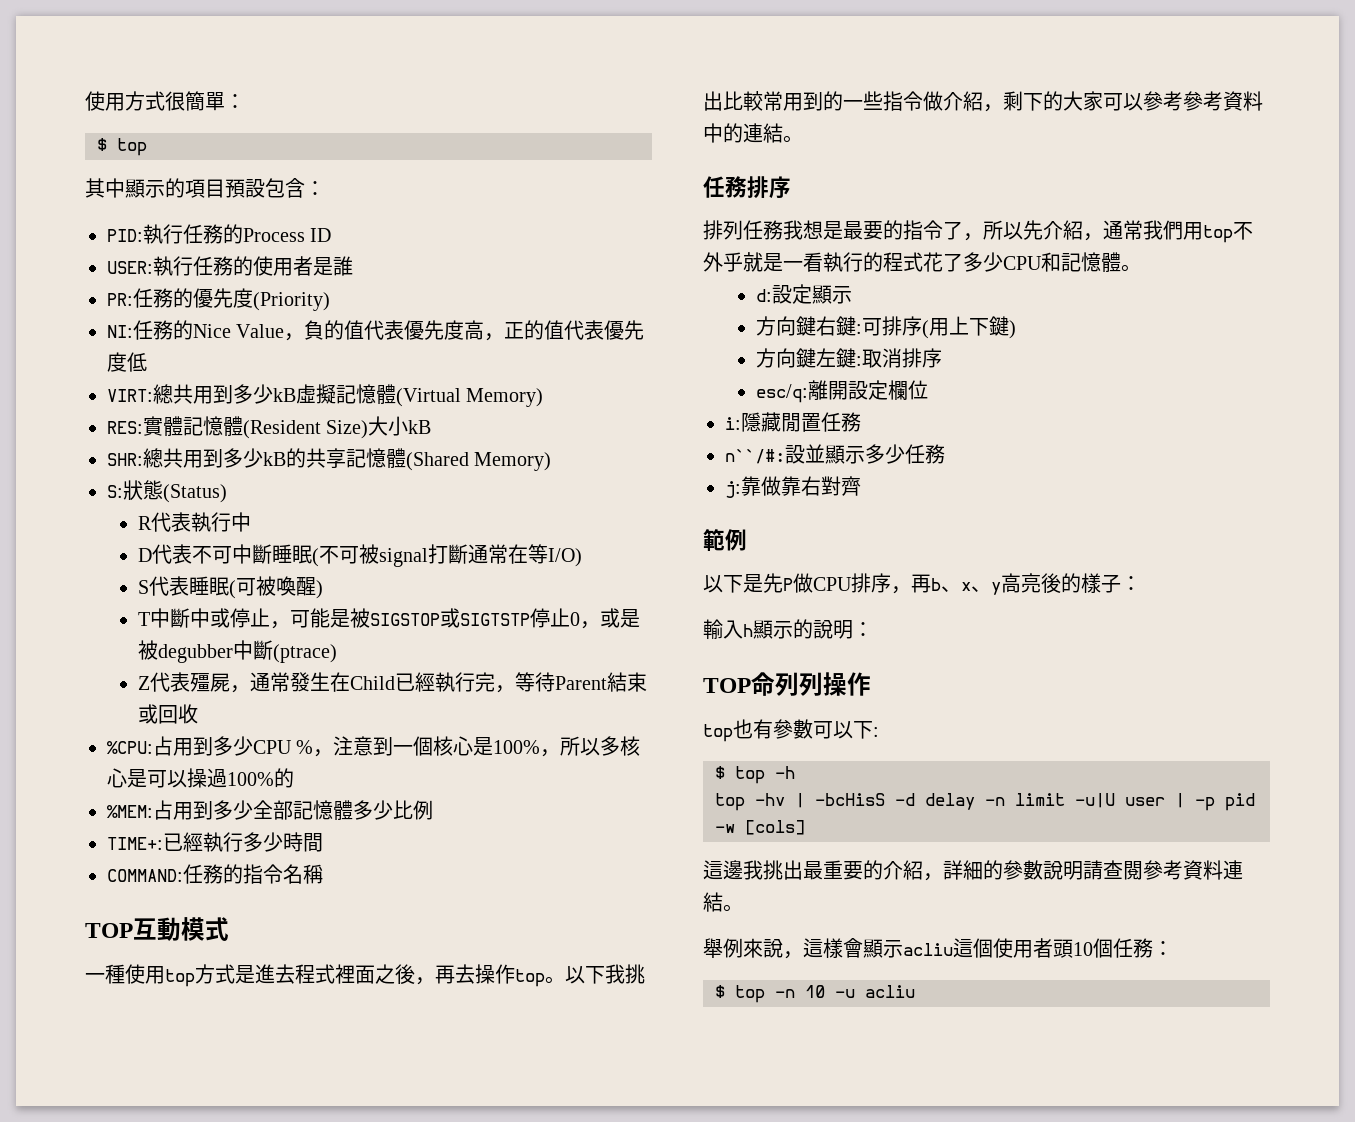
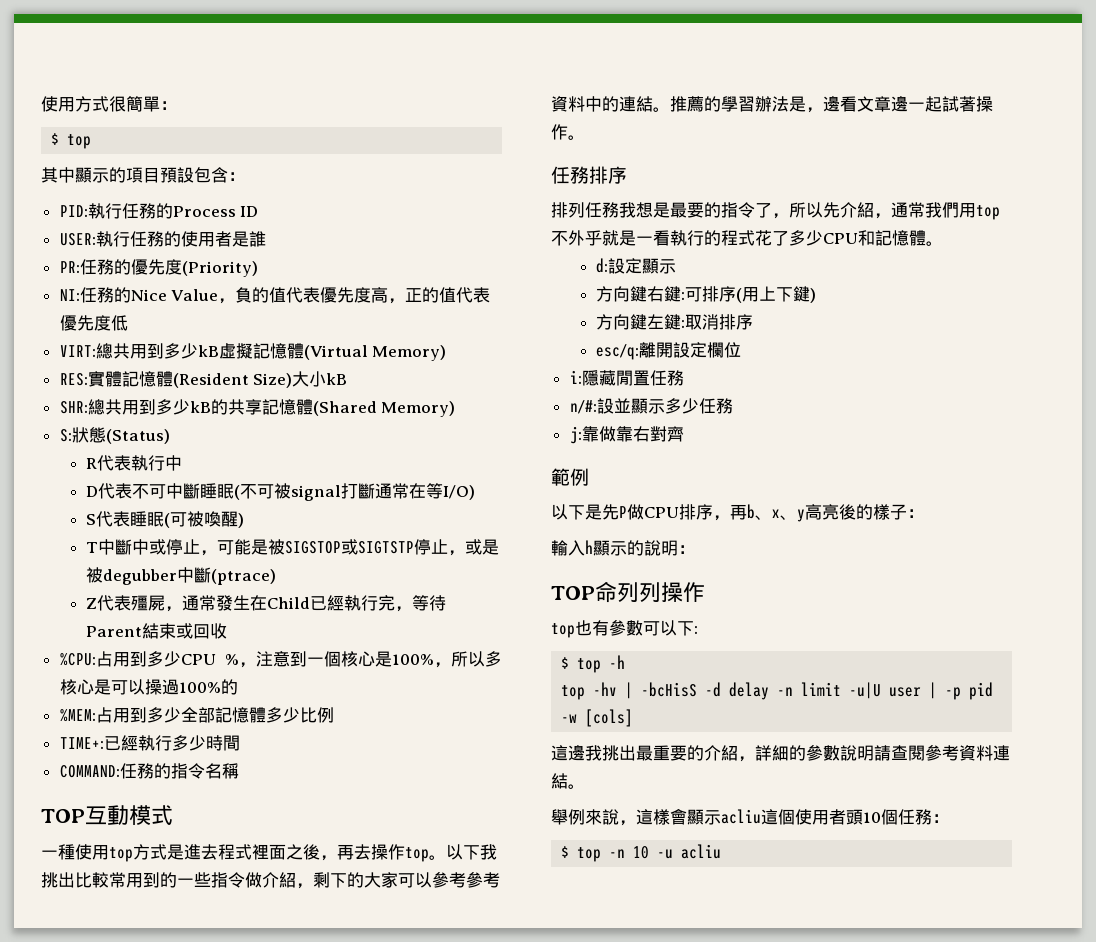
- T中斷中或停止，可能是被SIGSTOP或SIGTSTP停止0，或是被degubber中斷(ptrace)
+ T中斷中或停止，可能是被SIGSTOP或SIGTSTP停止，或是被degubber中斷(ptrace)
+ 推薦的學習辦法是，邊看文章邊一起試著操作。
- n``/#:設並顯示多少任務
+ n/#:設並顯示多少任務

◆ ◆ ◆ ◆ ◆

# [WHAT TO PRODUCE]
Repeat every record above exactly, but leave out any pictures.

# [SOLUTION FOR THIS TASK]
- T中斷中或停止，可能是被SIGSTOP或SIGTSTP停止0，或是被degubber中斷(ptrace)
+ T中斷中或停止，可能是被SIGSTOP或SIGTSTP停止，或是被degubber中斷(ptrace)
+ 推薦的學習辦法是，邊看文章邊一起試著操作。
- n``/#:設並顯示多少任務
+ n/#:設並顯示多少任務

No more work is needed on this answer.